# INPUT DATA:
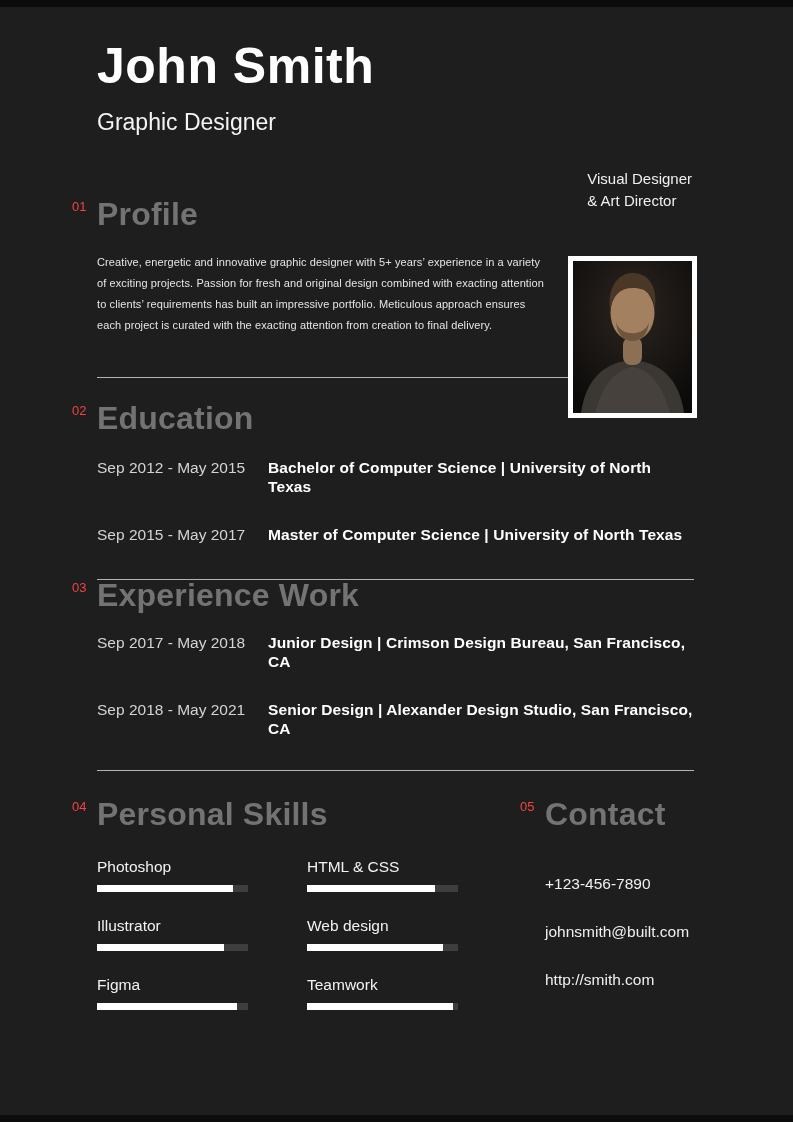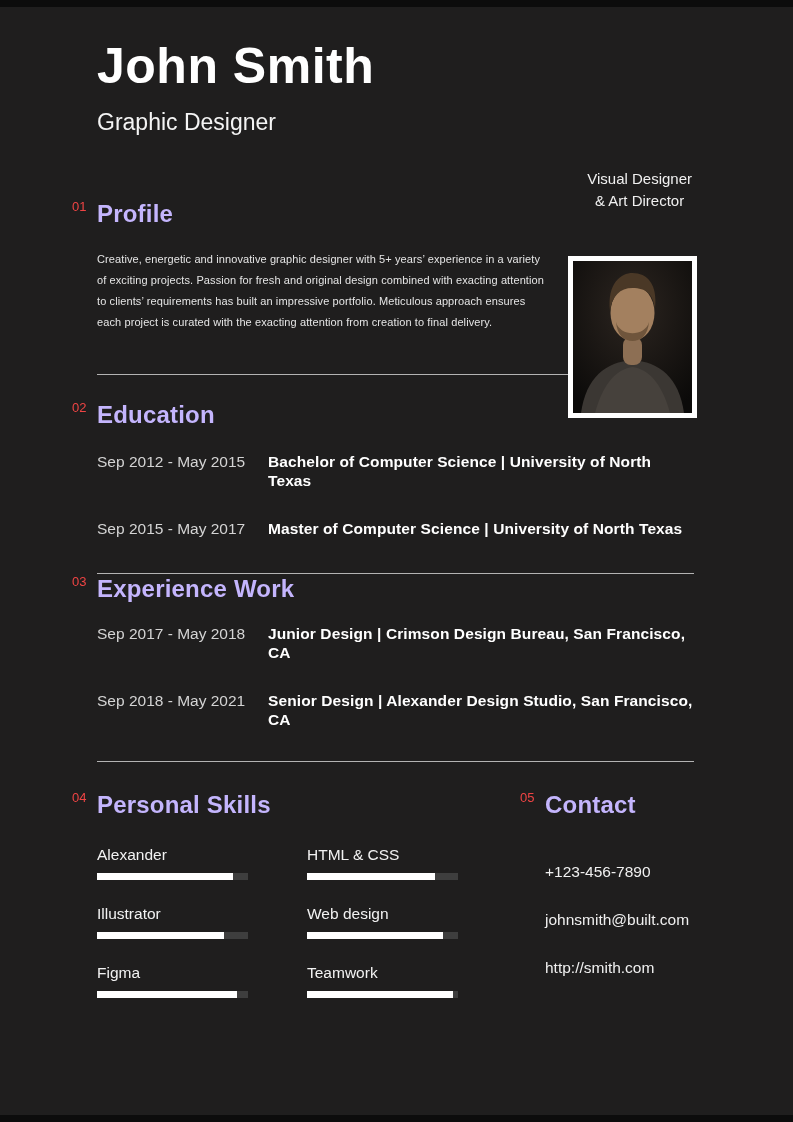--- a/index.html
+++ b/index.html
@@ -14,27 +14,27 @@
   .edge-bar.bottom { bottom:0; }
 
   .content { padding:0 99px 0 97px; }
 
   h1.name {
     margin-top:40px; font-size:50px; line-height:52px; font-weight:bold;
     letter-spacing:0.5px; color:#ffffff;
   }
   .subtitle { margin-top:17px; font-size:23px; line-height:26px; font-weight:400; color:#f4f4f4; }
   .tagline {
-    position:absolute; top:168px; right:101px; text-align:center;
+    position:absolute; top:168px; right:101px; text-align:left;
     font-size:15px; line-height:21.5px; color:#f0f0f0; font-weight:400;
   }
 
   .sec-head { position:relative; line-height:30px; }
   .sec-num { position:absolute; left:-25px; top:-7px; font-size:13px; font-weight:400; color:#ef4444; }
-  .sec-title { font-size:24px; font-weight:bold; color:#c4b5fd; letter-spacing:0.2px; }
+  .sec-title { font-size:32px; font-weight:bold; color:#737373; letter-spacing:0.2px; }
 
   .profile-head { margin-top:64px; }
   .profile-body {
     margin-top:17px; width:454px; font-size:11px; line-height:21px;
     color:#e5e5e5; letter-spacing:0.1px;
   }
 
   .photo-frame {
     position:absolute; left:568px; top:256px; width:129px; height:162px;
     background:#ffffff; padding:5px;
@@ -145,21 +145,21 @@
     <hr class="divider hr3">
 
     <div class="bottom">
       <div class="bottom-left">
         <div class="sec-head">
           <span class="sec-num">04</span>
           <span class="sec-title">Personal Skills</span>
         </div>
         <div class="skills-grid">
           <div class="skill">
-            <div class="skill-label">Alexander</div>
+            <div class="skill-label">Photoshop</div>
             <div class="skill-track">
                 <div class="skill-fill" style="width: 90%;"></div>
               </div>
           </div>
           <div class="skill">
             <div class="skill-label">HTML &amp; CSS</div>
             <div class="skill-track">
                 <div class="skill-fill" style="width: 85%;"></div>
               </div>
           </div>

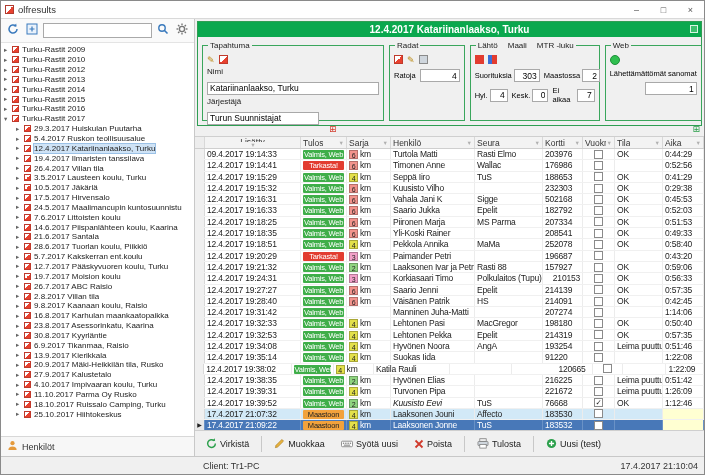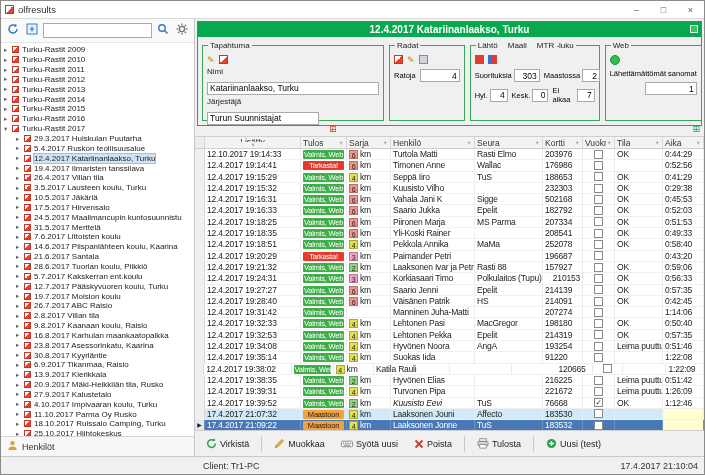--- a/index.html
+++ b/index.html
@@ -137,25 +137,20 @@
             <span class="tlabel">Turku-Rastit 2009</span>
           </div>
           <div class="tree-item lvl0">
             <span class="chev">▸</span>
             <span class="flag"></span>
             <span class="tlabel">Turku-Rastit 2010</span>
           </div>
           <div class="tree-item lvl0">
             <span class="chev">▸</span>
             <span class="flag"></span>
-            <span class="tlabel">Turku-Rastit 2011</span>
-          </div>
-          <div class="tree-item lvl0">
-            <span class="chev">▸</span>
-            <span class="flag"></span>
             <span class="tlabel">Turku-Rastit 2012</span>
           </div>
           <div class="tree-item lvl0">
             <span class="chev">▸</span>
             <span class="flag"></span>
             <span class="tlabel">Turku-Rastit 2013</span>
           </div>
           <div class="tree-item lvl0">
             <span class="chev">▸</span>
             <span class="flag"></span>
@@ -213,25 +208,20 @@
           </div>
           <div class="tree-item lvl1">
             <span class="chev">▸</span>
             <span class="flag"></span>
             <span class="tlabel">17.5.2017 Hirvensalo</span>
           </div>
           <div class="tree-item lvl1">
             <span class="chev">▸</span>
             <span class="flag"></span>
             <span class="tlabel">24.5.2017 Maalimancupin kuntosuunnistu</span>
-          </div>
-          <div class="tree-item lvl1">
-            <span class="chev">▸</span>
-            <span class="flag"></span>
-            <span class="tlabel">31.5.2017 Merttelä</span>
           </div>
           <div class="tree-item lvl1">
             <span class="chev">▸</span>
             <span class="flag"></span>
             <span class="tlabel">7.6.2017 Littoisten koulu</span>
           </div>
           <div class="tree-item lvl1">
             <span class="chev">▸</span>
             <span class="flag"></span>
             <span class="tlabel">14.6.2017 Piispanlähteen koulu, Kaarina</span>
@@ -473,21 +463,21 @@
             <span class="funnel">▼</span>
           </div>
           <div class="hcell" style="width: 41px;">
             <span class="hlab">Aika</span>
             <span class="funnel">▼</span>
           </div>
         </div>
       <div class="grid-body">
           <div class="grow">
             <div class="cell ind" style="width: 10px;"></div>
-            <div class="cell" style="width: 96px;">12.10.2017 19:14:33</div>
+            <div class="cell" style="width: 96px;">09.4.2017 19:14:33</div>
             <div class="cell" style="width: 46px;">
               <span class="badge b-valmis">Valmis, Web</span>
             </div>
             <div class="cell" style="width: 44px;"><span class="course-box" style="background: rgb(242, 147, 140);">6</span>km</div>
             <div class="cell" style="width: 84px;">Turtola Matti</div>
             <div class="cell" style="width: 68px;">Rasti Elmo</div>
             <div class="cell" style="width: 40px;">203976</div>
             <div class="cell c-vuokra" style="width: 32px;">
               <span class="cb"></span>
             </div>

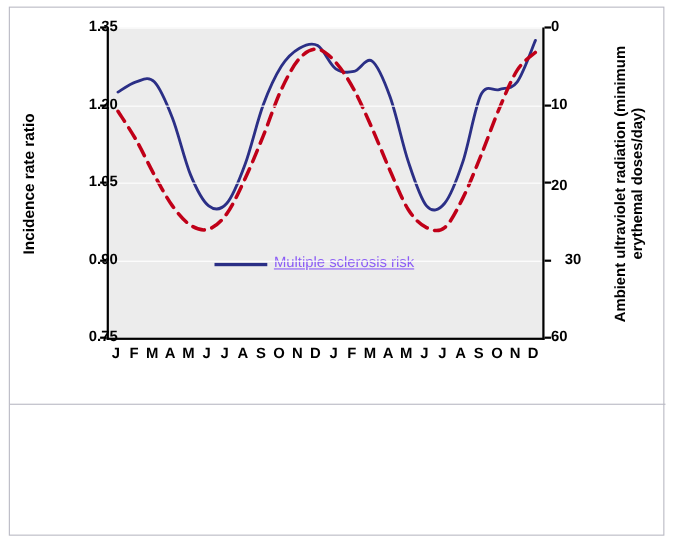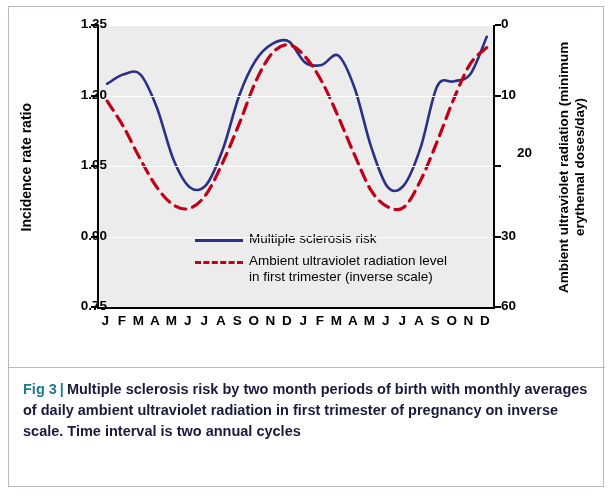--- a/index.html
+++ b/index.html
@@ -130,21 +130,21 @@
     width:48px;height:14px;position:relative;flex:0 0 48px;margin-top:2px;
   }
   .legend-swatch .solid{
     position:absolute;top:6px;left:0;width:48px;height:3px;background:#2b2f86;
   }
   .legend-swatch .dashed{
     position:absolute;top:6px;left:0;width:48px;height:0;
     border-top:3px dashed #c00018;
   }
   .legend-text{
-    font-size:13.5px;color:#000000;line-height:16px;padding-left:6px;
+    font-size:13.5px;color:#8b5cf6;line-height:16px;padding-left:6px;text-decoration:underline;
   }
   
   .caption-sep{
     position:absolute;
     left:0;top:360px;width:596px;height:1px;background:#b9b9c4;
   }
   .caption{
     position:absolute;
     left:14px;top:372px;width:568px;
     font-size:14.5px;
@@ -175,29 +175,20 @@
           <path d="M8.25,58.75 C11.00,57.18 19.25,50.92 24.75,49.35 C30.25,47.78 35.75,43.87 41.25,49.35 C46.75,54.83 52.25,68.15 57.75,82.25 C63.25,96.35 68.75,120.63 74.25,133.95 C79.75,147.27 85.25,157.84 90.75,162.15 C96.25,166.46 101.75,166.07 107.25,159.80 C112.75,153.53 118.25,139.43 123.75,124.55 C129.25,109.67 134.75,85.38 140.25,70.50 C145.75,55.62 151.25,43.87 156.75,35.25 C162.25,26.63 167.75,21.93 173.25,18.80 C178.75,15.67 184.25,13.32 189.75,16.45 C195.25,19.58 200.75,33.68 206.25,37.60 C211.75,41.52 217.25,41.13 222.75,39.95 C228.25,38.78 233.75,26.63 239.25,30.55 C244.75,34.47 250.25,48.18 255.75,63.45 C261.25,78.72 266.75,105.75 272.25,122.20 C277.75,138.65 283.25,155.88 288.75,162.15 C294.25,168.42 299.75,166.46 305.25,159.80 C310.75,153.14 316.25,138.65 321.75,122.20 C327.25,105.75 332.75,72.07 338.25,61.10 C343.75,50.13 349.25,58.36 354.75,56.40 C360.25,54.44 365.75,56.79 371.25,49.35 C376.75,41.91 385.00,18.02 387.75,11.75" fill="none" stroke="#2b2f86" stroke-width="2.6" stroke-linecap="round" stroke-linejoin="round"></path>
           <path d="M8.25,76.14 C11.00,80.49 19.25,92.59 24.75,102.23 C30.25,111.86 35.75,123.96 41.25,133.95 C46.75,143.94 52.25,154.51 57.75,162.15 C63.25,169.79 68.75,176.25 74.25,179.78 C79.75,183.30 85.25,185.06 90.75,183.30 C96.25,181.54 101.75,176.84 107.25,169.20 C112.75,161.56 118.25,149.23 123.75,137.48 C129.25,125.73 134.75,112.21 140.25,98.70 C145.75,85.19 151.25,68.15 156.75,56.40 C162.25,44.65 167.75,34.31 173.25,28.20 C178.75,22.09 184.25,19.15 189.75,19.74 C195.25,20.33 200.75,25.62 206.25,31.73 C211.75,37.84 217.25,46.41 222.75,56.40 C228.25,66.39 233.75,79.31 239.25,91.65 C244.75,103.99 250.25,118.09 255.75,130.43 C261.25,142.76 266.75,157.10 272.25,165.68 C277.75,174.25 283.25,179.19 288.75,181.89 C294.25,184.59 299.75,186.35 305.25,181.89 C310.75,177.42 316.25,166.03 321.75,155.10 C327.25,144.17 332.75,129.84 338.25,116.32 C343.75,102.81 349.25,86.95 354.75,74.02 C360.25,61.10 365.75,47.35 371.25,38.77 C376.75,30.20 385.00,25.26 387.75,22.56" fill="none" stroke="#c00018" stroke-width="3.2" stroke-linecap="round" stroke-linejoin="round" stroke-dasharray="11,7"></path>
         </svg>
 
       <div class="legend">
         <div class="legend-row">
           <div class="legend-swatch">
               <div class="solid"></div>
             </div>
           <div class="legend-text">Multiple sclerosis risk</div>
-        </div>
-        <div class="legend-row">
-          <div class="legend-swatch">
-              <div class="dashed"></div>
-            </div>
-          <div class="legend-text">
-            <span>Ambient ultraviolet radiation level</span><br>
-            <span>in first trimester (inverse scale)</span>
-          </div>
         </div>
       </div>
     <div class="gridline" style="top: 211.5px;"></div>
         <div class="gridline" style="top: 141px;"></div>
         <div class="gridline" style="top: 70.5px;"></div>
         <div class="gridline" style="top: 0px;"></div>
       </div>
 
     <div class="axis-right"></div>
 
@@ -211,23 +202,23 @@
         <div class="ytick-left" style="top: 79.5px;">1.20</div>
         <div class="tickmark-left" style="top: 87.5px; left: 82px;"></div>
         <div class="ytick-left" style="top: 9px;">1.35</div>
         <div class="tickmark-left" style="top: 17px; left: 82px;"></div>
       </div>
     <div id="ytright">
         <div class="ytick-right" style="top: 9px;">0</div>
         <div class="tickmark-right" style="top: 17px; left: 486px;"></div>
         <div class="ytick-right" style="top: 79.5px;">10</div>
         <div class="tickmark-right" style="top: 87.5px; left: 486px;"></div>
-        <div class="ytick-right" style="top: 138px; margin-left: 16px;">20</div>
+        <div class="ytick-right" style="top: 154px;">20</div>
         <div class="tickmark-right" style="top: 158px; left: 486px;"></div>
-        <div class="ytick-right" style="top: 220.5px;">30</div>
+        <div class="ytick-right" style="top: 220.5px; text-align: center;">30</div>
         <div class="tickmark-right" style="top: 228.5px; left: 486px;"></div>
         <div class="ytick-right" style="top: 291px;">60</div>
         <div class="tickmark-right" style="top: 299px; left: 486px;"></div>
       </div>
 
     <div class="xaxis-labels" id="xlabels">
         <div class="xl" style="left: 8.25px;">J</div>
         <div class="xl" style="left: 24.75px;">F</div>
         <div class="xl" style="left: 41.25px;">M</div>
         <div class="xl" style="left: 57.75px;">A</div>
@@ -250,17 +241,14 @@
         <div class="xl" style="left: 338.25px;">S</div>
         <div class="xl" style="left: 354.75px;">O</div>
         <div class="xl" style="left: 371.25px;">N</div>
         <div class="xl" style="left: 387.75px;">D</div>
       </div>
 
   </div>
 
   <div class="caption-sep"></div>
 
-  <div class="caption">
-    <span class="figno">Fig 3</span><span class="bar">|</span><span>Multiple sclerosis risk by two month periods of birth with monthly averages of daily ambient ultraviolet radiation in first trimester of pregnancy on inverse scale. Time interval is two annual cycles</span>
-  </div>
 
 </div>
 
 </body></html>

# EXERCISE GOAL:
Using the entries above, work out the number of lines containing the string "text", and supply only that number.

# PROBLEM SOLUTION:
7